Files
multica/server/pkg/db/queries/autopilot.sql
Jiayuan Zhang fc8528d64d feat(autopilot): support assigning to a squad (MUL-2429) (#2888)
* feat(autopilot): support assigning autopilot to a squad (MUL-2429)

Path A (Squad-as-Leader) from the RFC: when an autopilot's assignee is a
squad, dispatch resolves to squad.leader_id and executes against the
leader's runtime — semantics match a human manually assigning the issue
to that squad, no fan-out.

Backend scope only; frontend picker change is a follow-up PR.

Changes:
- 096_autopilot_squad_assignee migration: drop agent FK on
  autopilot.assignee_id, add assignee_type column (default 'agent'),
  add autopilot_run.squad_id attribution column.
- service.AgentReadiness: single source of truth for archived /
  runtime-bound / runtime-online checks. Shared by autopilot
  admission gate, run_only dispatch, and isSquadLeaderReady.
- service.resolveAutopilotLeader: translates assignee_type/id to the
  agent that actually runs the work.
- dispatchCreateIssue: stamps issue with assignee_type='squad' for
  squad autopilots and enqueues via EnqueueTaskForSquadLeader.
- dispatchRunOnly: belt-and-braces readiness re-check after resolving
  squad → leader so a leader that went offline between admission and
  dispatch produces a clean failure instead of a doomed task.
- handler.CreateAutopilot / UpdateAutopilot: accept assignee_type with
  squad/agent existence + leader-archived validation. Backward-compatible
  default of "agent" preserves the contract for older clients.
- Analytics: AutopilotRunStarted/Completed/Failed events carry
  assignee_type and squad_id; PostHog can now group autopilot runs by
  squad without joining back to the autopilot row.

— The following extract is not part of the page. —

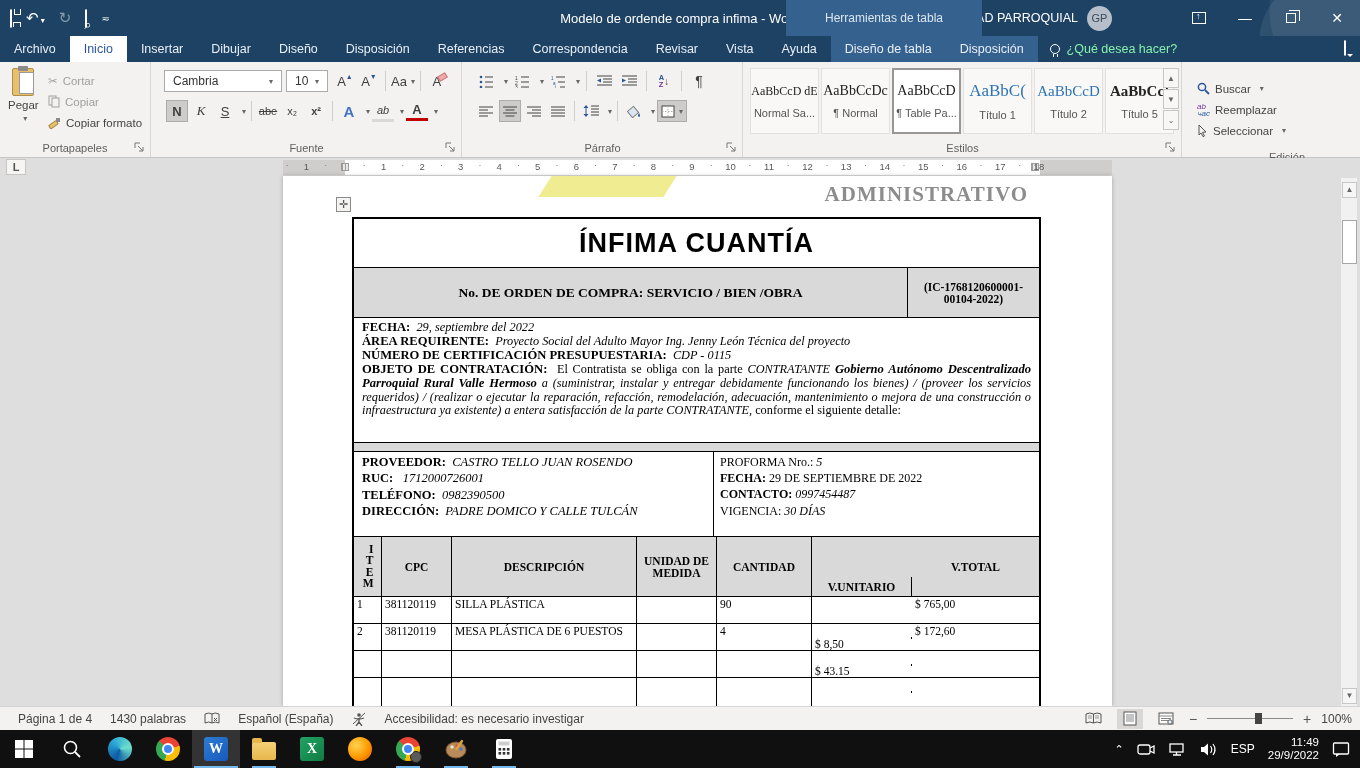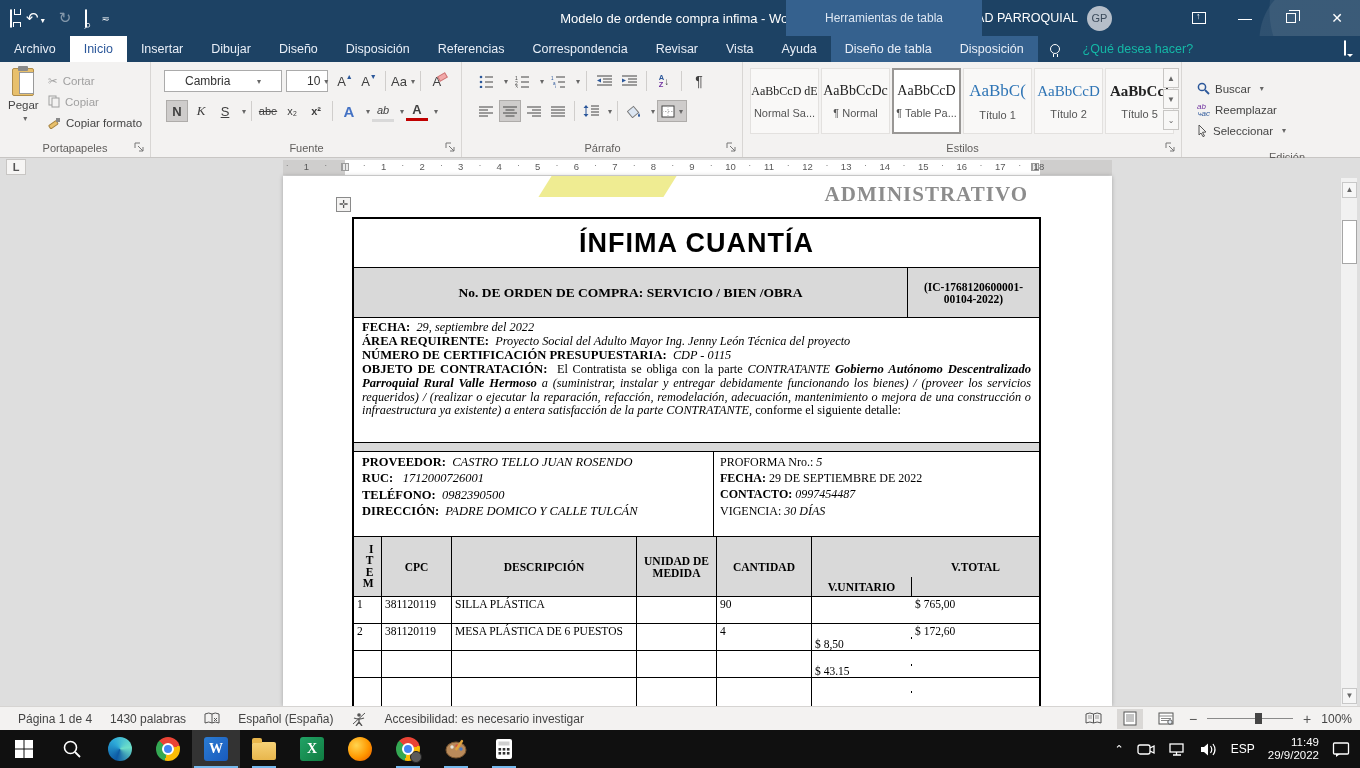"¿Qué desea hacer?" .tellme { color: #14b8a6 -> #86efac; gap: 23px -> 7px }
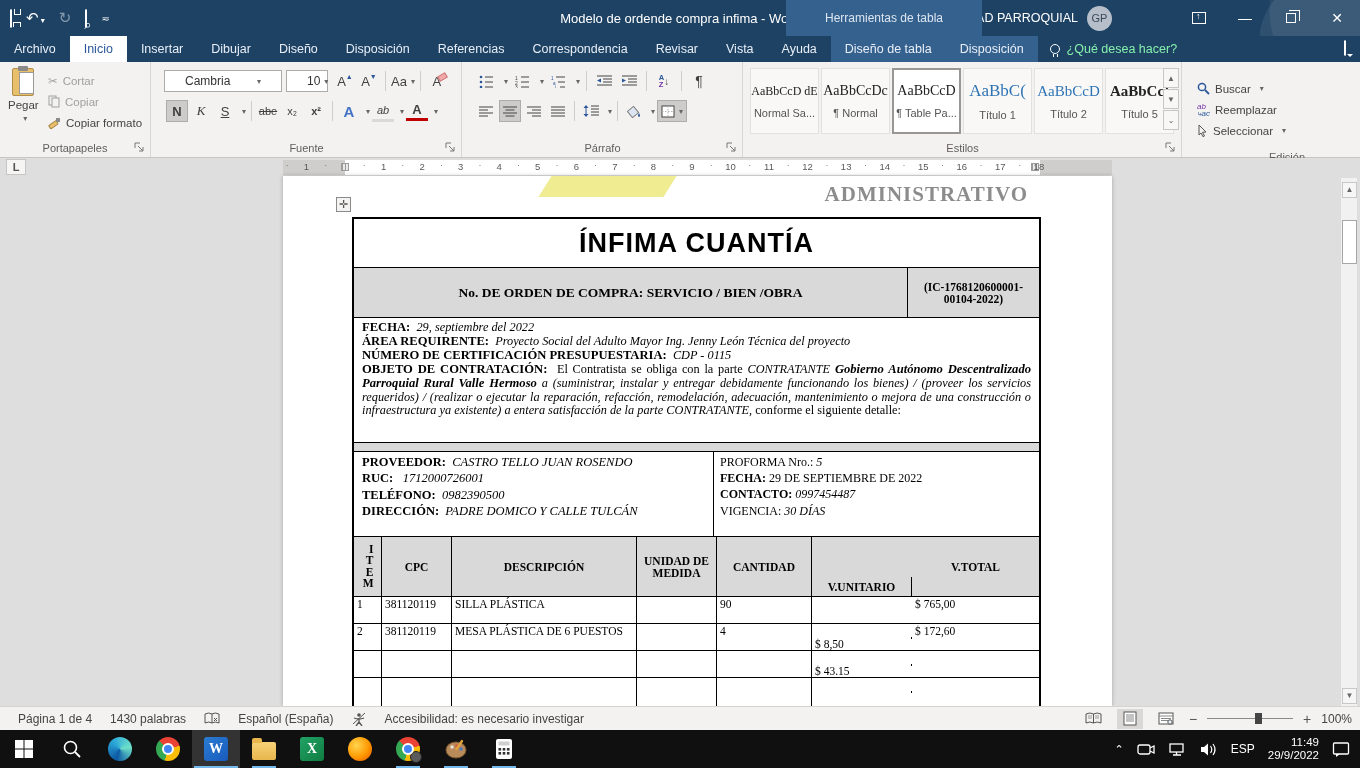"Cambria" .combo { padding: 0 20px -> 0 8px }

Co-authored-by: multica-agent <github@multica.ai>

* fix(autopilot): reject archived squads, route post-admission skips, cleanup dangling-agent autopilots (MUL-2429)

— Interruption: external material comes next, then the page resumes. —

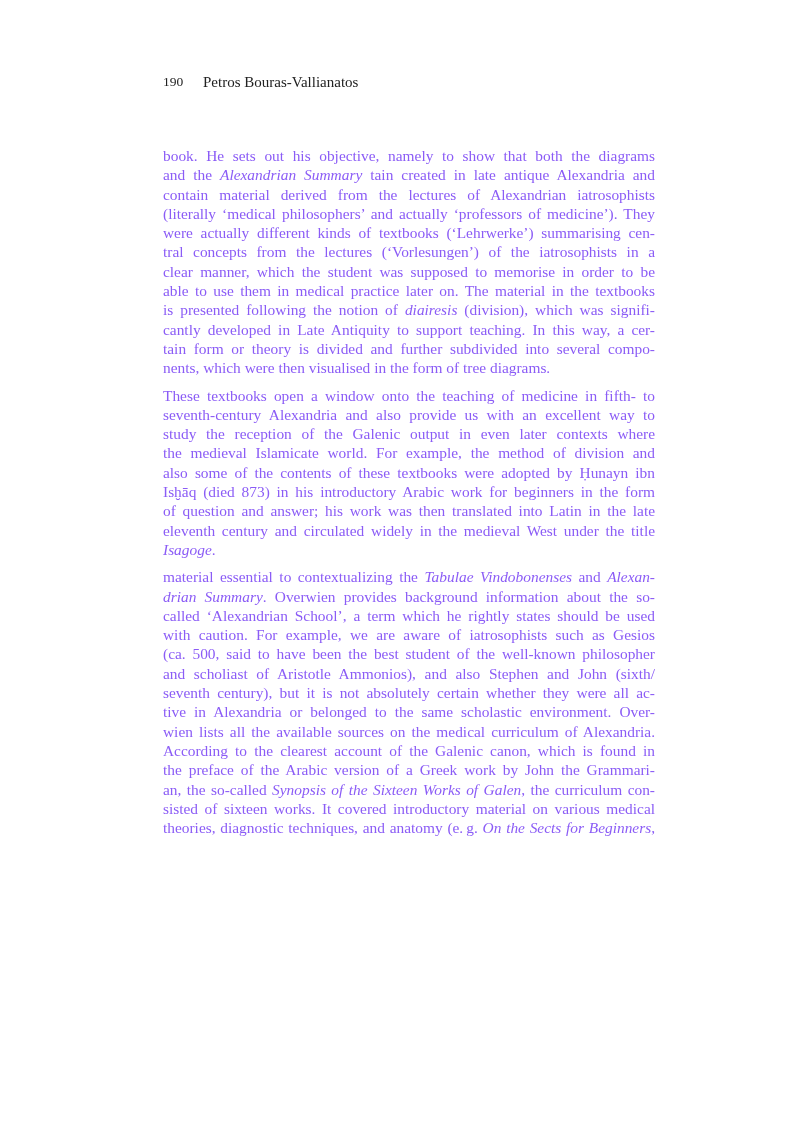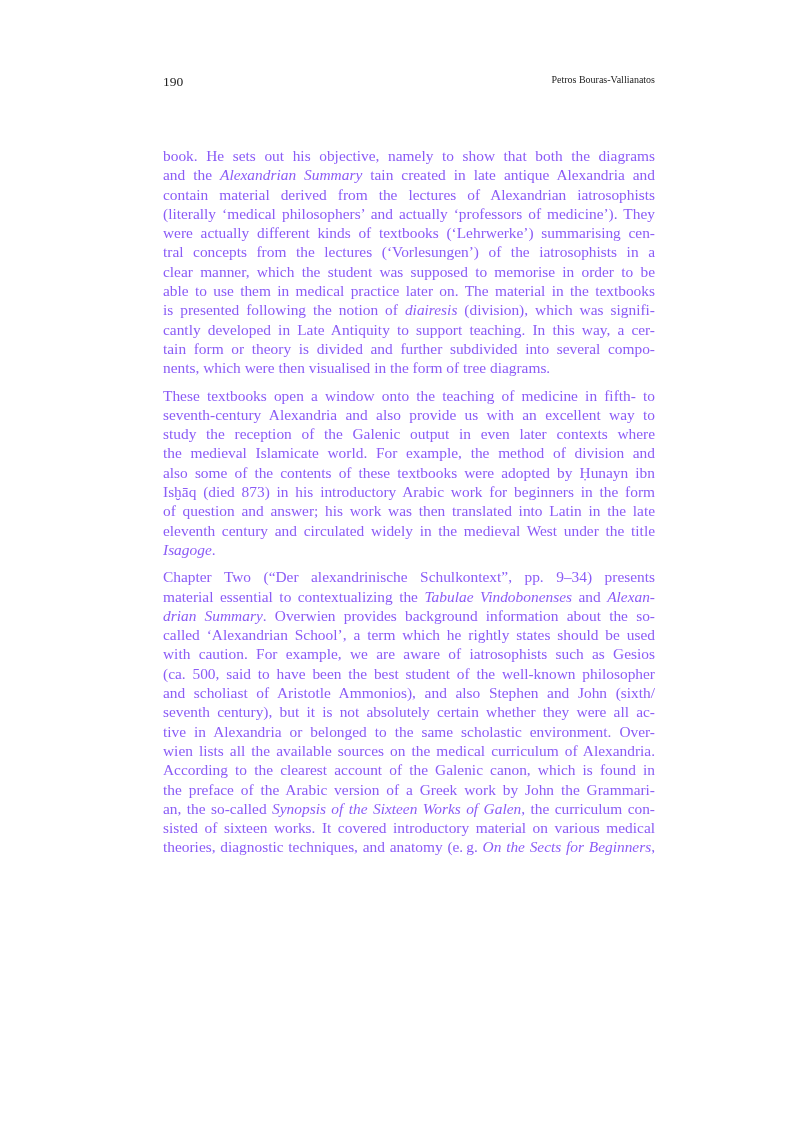"Petros Bouras-Vallianatos" .author { font-size: 10px -> 15px; text-align: right -> left }
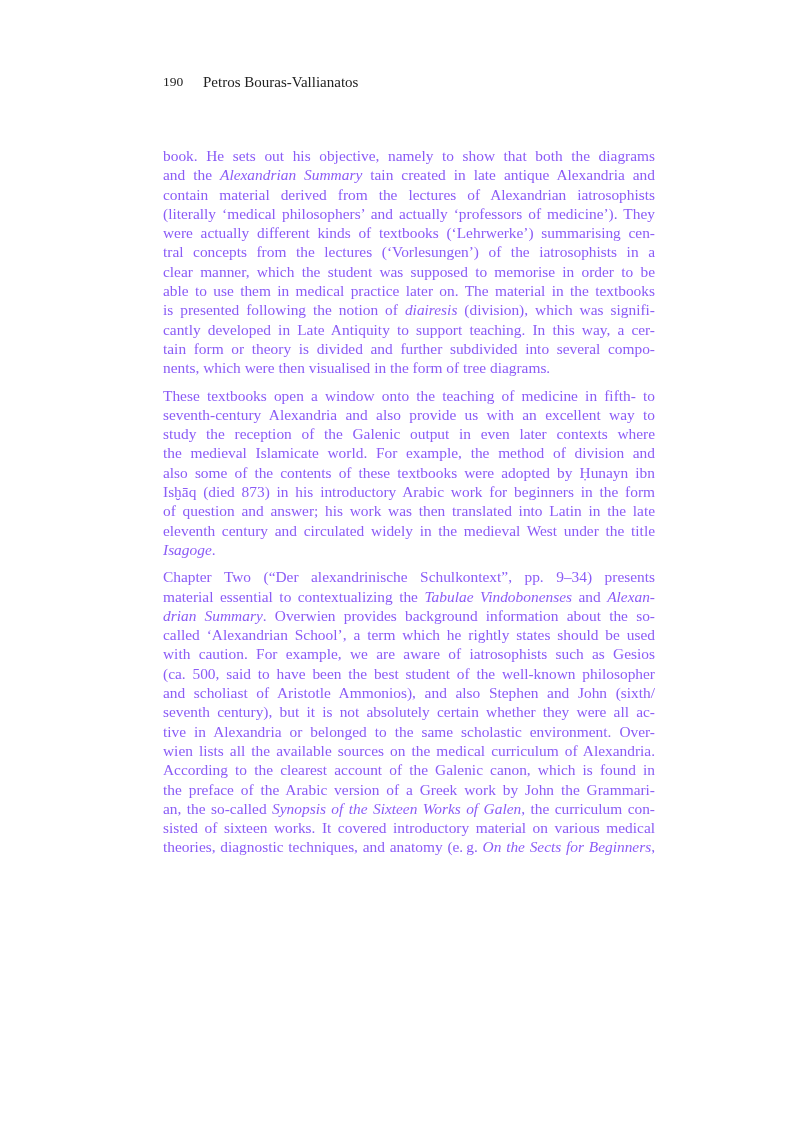"Chapter Two (“Der alexandrinische" span.line { html: <span><span>Chapter Two (“Der alexandrinische Schulkontext”, pp. 9–34) presents</span></span> -> none }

Addresses three review findings on PR #2888:

1. Archived squad handling: validateAutopilotAssignee now rejects squads
   with archived_at set; resolveAutopilotLeader returns errSquadArchived
   so the admission gate fails closed; DeleteSquad now mirrors the issue
   transfer for autopilot rows (TransferSquadAutopilotsToLeader) so
   surviving autopilots flip to assignee_type='agent' (leader) instead
   of dangling at the archived squad.

2. dispatchRunOnly post-admission readiness: introduces errDispatchSkipped
   sentinel, recognised by DispatchAutopilot via handleDispatchSkip so
   the run is recorded as `skipped` (not `failed`). Manual triggers no
   longer 500 when the leader's runtime goes offline between admission
   and task creation. New TestManualTriggerDoesNotErrorOnPostAdmissionSkip
   locks the behaviour in.

3. Dangling agent assignee after migration 096 dropped the FK:
   shouldSkipDispatch now distinguishes pgx.ErrNoRows / errSquadArchived
   (hard skip — retrying won't help) from transient DB errors
   (fail-open). DeleteAgentRuntime pauses autopilots that target agents
   about to be hard-deleted (ListArchivedAgentIDsByRuntime +
   PauseAutopilotsByAgentAssignees) so the breakage surfaces as a paused
   row in the UI instead of a quiet skip-burning loop.

Unit tests cover the sentinel unwrap contract and errSquadArchived
errors.Is behaviour. Integration test
TestAutopilotDispatchSkipsWhenRuntimeOffline re-verified against a fresh
DB with migration 096 applied.

Co-authored-by: multica-agent <github@multica.ai>

* fix(autopilot): bump last_run_at on post-admission skip (MUL-2429)

Match recordSkippedRun (pre-flight skip) and the success path so the
scheduler / "last seen" UI both reflect that this tick evaluated the
trigger, even when the post-admission readiness gate caught a late
regression.

Addresses Emacs review caveat #1 on PR #2888.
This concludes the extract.